§ **What you have to do**: How many lines in the material contain the string "React"? Only the number is wanted.

§ **Source information**:
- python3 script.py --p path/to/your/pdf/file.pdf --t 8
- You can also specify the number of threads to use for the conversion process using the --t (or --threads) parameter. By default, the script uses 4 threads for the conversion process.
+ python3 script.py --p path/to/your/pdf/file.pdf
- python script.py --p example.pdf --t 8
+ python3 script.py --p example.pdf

...

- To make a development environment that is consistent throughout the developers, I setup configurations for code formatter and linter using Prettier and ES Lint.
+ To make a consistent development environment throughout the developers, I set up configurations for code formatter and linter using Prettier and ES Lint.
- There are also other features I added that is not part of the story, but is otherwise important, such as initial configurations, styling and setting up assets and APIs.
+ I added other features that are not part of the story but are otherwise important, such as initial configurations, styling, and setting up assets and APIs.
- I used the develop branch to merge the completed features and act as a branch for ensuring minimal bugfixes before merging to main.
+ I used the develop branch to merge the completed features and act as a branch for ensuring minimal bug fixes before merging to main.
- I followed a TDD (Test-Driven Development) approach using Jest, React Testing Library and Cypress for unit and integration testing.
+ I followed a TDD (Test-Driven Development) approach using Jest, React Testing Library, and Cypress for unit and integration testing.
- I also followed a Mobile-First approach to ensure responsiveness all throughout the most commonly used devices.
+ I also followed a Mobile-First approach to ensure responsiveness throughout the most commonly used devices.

§ **Your solution**: 2